Conversations about health need to happen in every workplace, but how does a supervisor, manager or officer talk to someone about their health? It’s a taboo subject, so if we’re feeling like crap we usually wait until it miraculously goes away by itself (she’ll be right!), or we go to our doctor, who usually doesn’t consider or think about workplace exposures – especially when the symptoms often mimic non-work-related conditions like influenza.

(Without knowledge, a worker who is exposed to welding fumes is unlikely to go their GP and say “I think I have metal fume fever – again”. They are more likely to say “I think I’ve got the flu”, and another opportunity for diagnosis and reporting is missed.)

Also, in some cases, by the time a worker has figured out their symptoms could be work-related years will have elapsed and the team they work with now might not be the team they worked with at the time of exposure. There may be no one left to talk to who remembers those times and the processes that were in place.

The occupational health nurse plays an important role in this process. An OHN is in a prime position to have those difficult conversations about personal health, and to initiate conversations about a health risk that might be safety-critical.

An OHN has direct and intimate conversations about a person’s health because we have the necessary technical knowledge and the freedom of honesty to ask the hard questions. An OHN is really good at making a complete stranger disclose all manner of health-related information because we set up personal relationships based entirely on trust.

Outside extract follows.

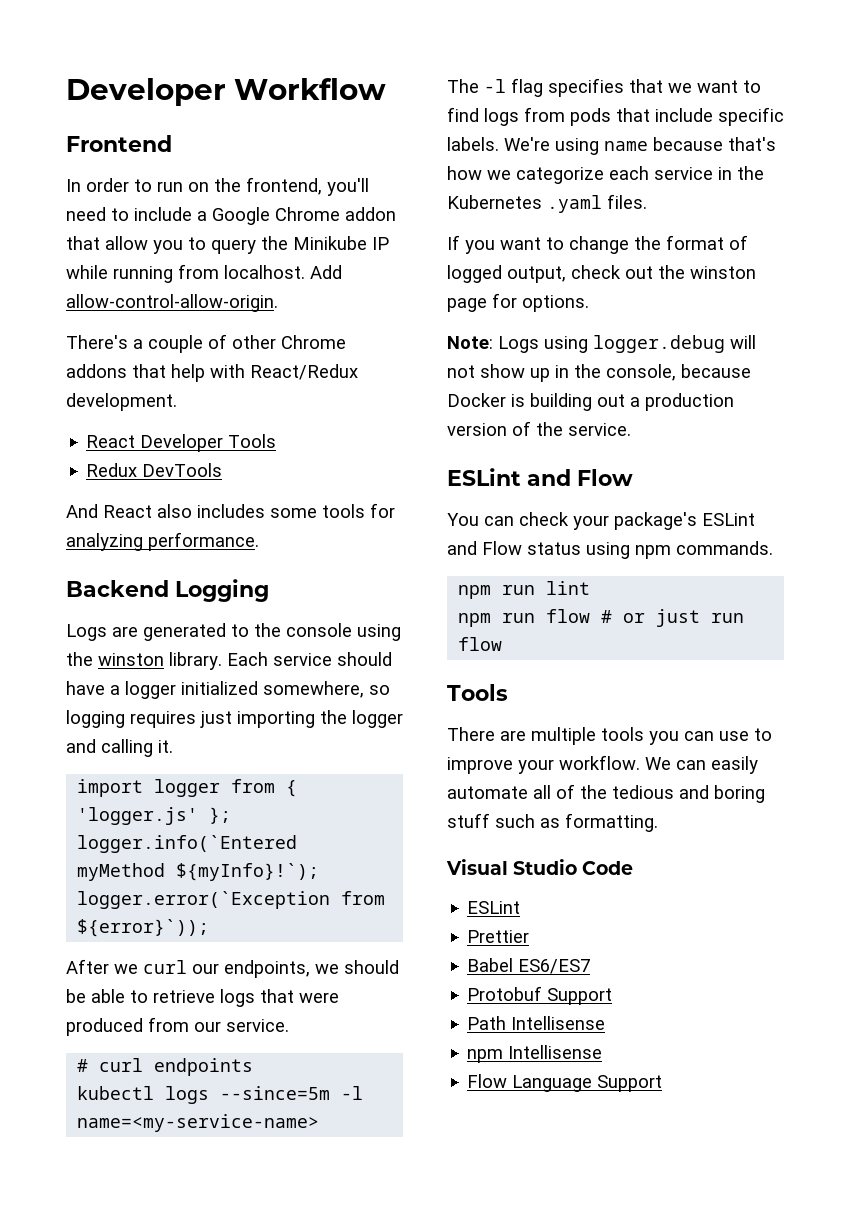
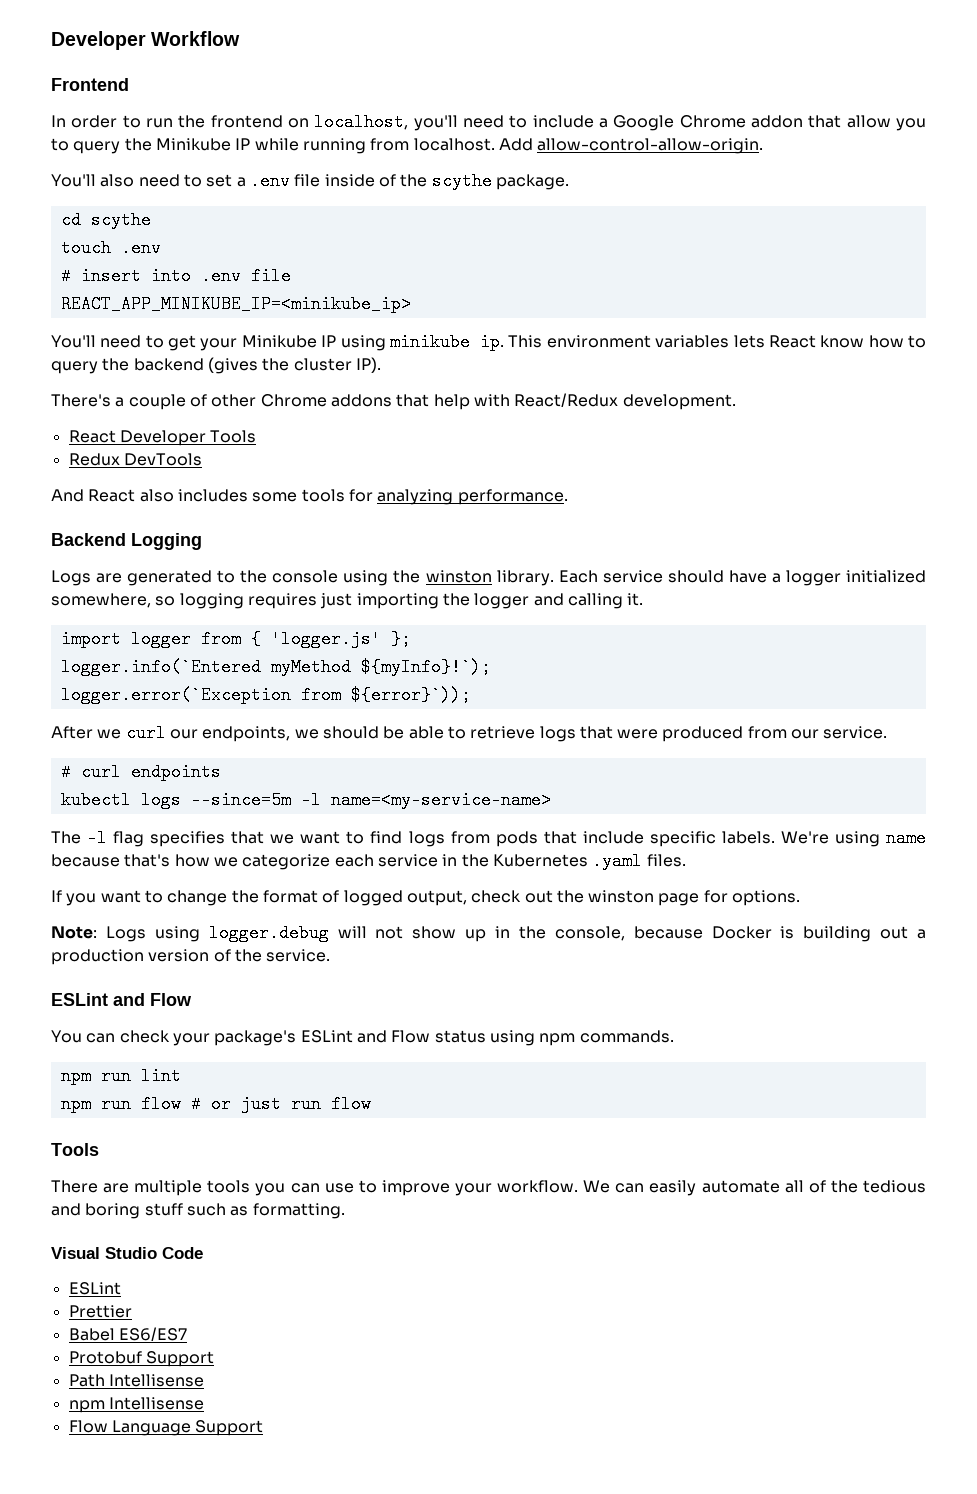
[188,177,322,195] on the frontend, -> [178,113,409,131] the frontend on localhost,
(278, 303) none -> [51,172,569,190] [60,211,151,229] [60,239,161,257] [60,267,291,285] [60,295,411,313] [51,333,927,351] [51,357,381,374] // You'll also need to set a .env file inside of the scythe package. // cd scythe // touch .env // # insert into .env file // REACT_APP_MINIKUBE_IP=<minikube_ip> // You'll need to get your Minikube IP using minikube ip. This environment variables lets React know how to query the backend (gives the cluster IP).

OHNs are also well placed to intervene in health-related safety risks. Recently our practice had a couple of workers come to annual health monitoring who were found to have extremely high blood pressure readings. One of them was a line worker who declared he needed to hop back into his truck and climb a pole, promising to see his GP the next day. The OHN firmly suggested that driving anywhere was out of the question, and had him driven to his GP immediately. The OHN’s mana persuaded him that this was a good course of action; his supervisor may not have had the same influence.

This transfer of information about a person’s health is not always expected or even accepted, due to privacy concerns. Curiously, the opposite applies to a safety incident, where within half an hour it seems everyone on site knows who was involved and has developed their own opinions about cause and feels free to discuss theories openly.

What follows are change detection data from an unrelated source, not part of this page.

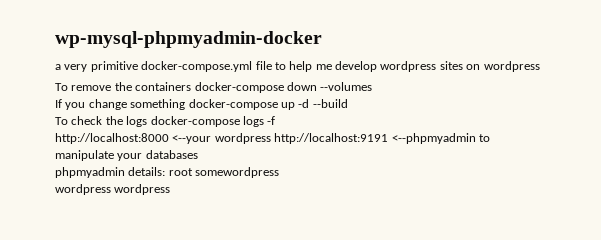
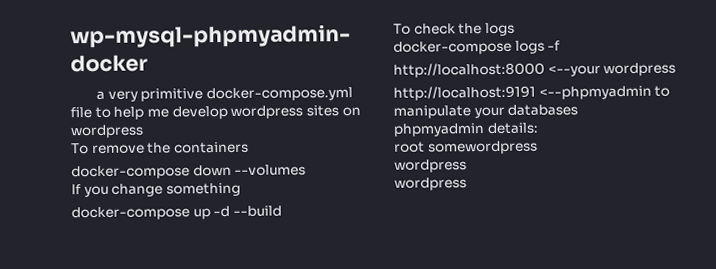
(192, 86) none -> (249, 147) //
(186, 104) none -> (241, 189) //
(148, 121) none -> (515, 29) //
(271, 138) none -> (677, 69) //
(166, 171) none -> (538, 128) //
(111, 189) none -> (467, 166) //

Questions matter. Leading is about allowing opportunities for good questions to be asked, and to respond without judgment or recrimination. Leading has much to do with quality of listening.

So, should organisations treat health like safety? On the risk management side, certainly. There is no excuse for failing to recognise health risks and dealing with them.

But downstream, after the exposure? That’s when it gets a little bit harder. Health becomes a different game then, and it requires different conversations.

Allyson Harwood is managing director of Midway Occupational Health Services and is president of the NZ Occupational Health Nurses’ Association.